A common criticism of the notion that addiction is a brain disease is that it is reductionist and in the end therefore deterministic 81, 82. In his classic 1960 book “The Disease Concept of Alcoholism”, Jellinek noted that in the alcohol field, the debate over the disease concept was plagued by too many definitions of “alcoholism” and too few definitions of “disease” 10. He suggested that the addiction field needed to follow the rest of medicine in moving away from viewing disease as an “entity”, i.e., something that has “its own independent existence, apart from other things” 11. What is notable is the double standard regarding different levels of analysis in understanding addiction.

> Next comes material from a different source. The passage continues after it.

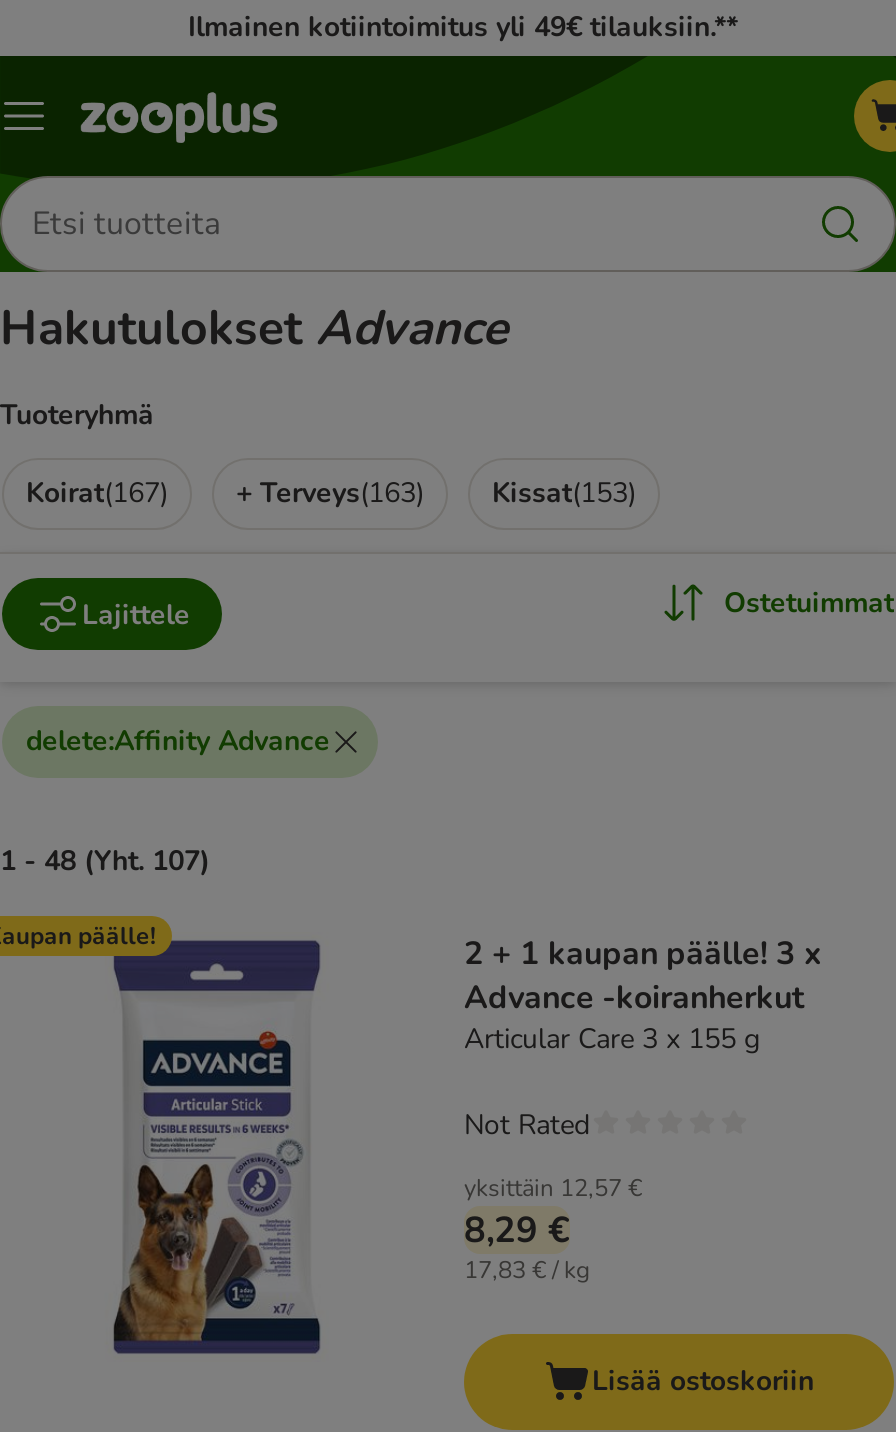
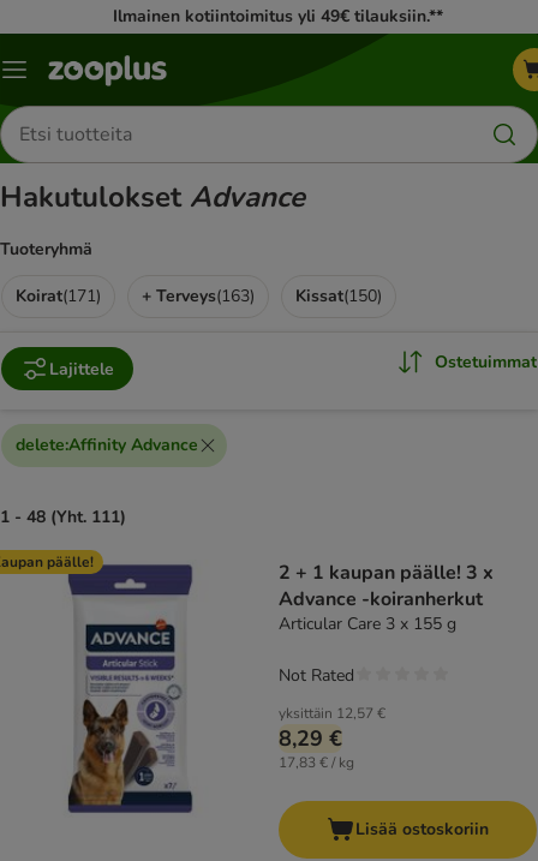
[26,474,168,512] Koirat(167) -> [16,285,101,307] Koirat(171)
[492,474,636,512] Kissat(153) -> [295,285,382,307] Kissat(150)
[0,842,210,880] 1 - 48 (Yht. 107) -> [0,506,126,528] 1 - 48 (Yht. 111)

When the system is operating as it should, dopaminergic activation attenuates in response to expected reward. Dopamine response increases when the world is better than expected; when an expected reward is delivered, the world is exactly as expected and there ought to be no dopamine response. If drugs worked like natural rewards, we could expect them to trigger an initial dopamine response to consumption, but an attenuation of this response as consumption is repeated. At the same time, we ought to expect an increase in dopamine response to predictors of drug availability. Instead, what we find is dopamine response to predictors of drug availability and – because drugs of addiction drive up the dopamine response by their chemical action – continuing dopaminergic activity at consumption as well. In effect, the dopaminergic system responds to drugs with the signal that consumption is better than expected.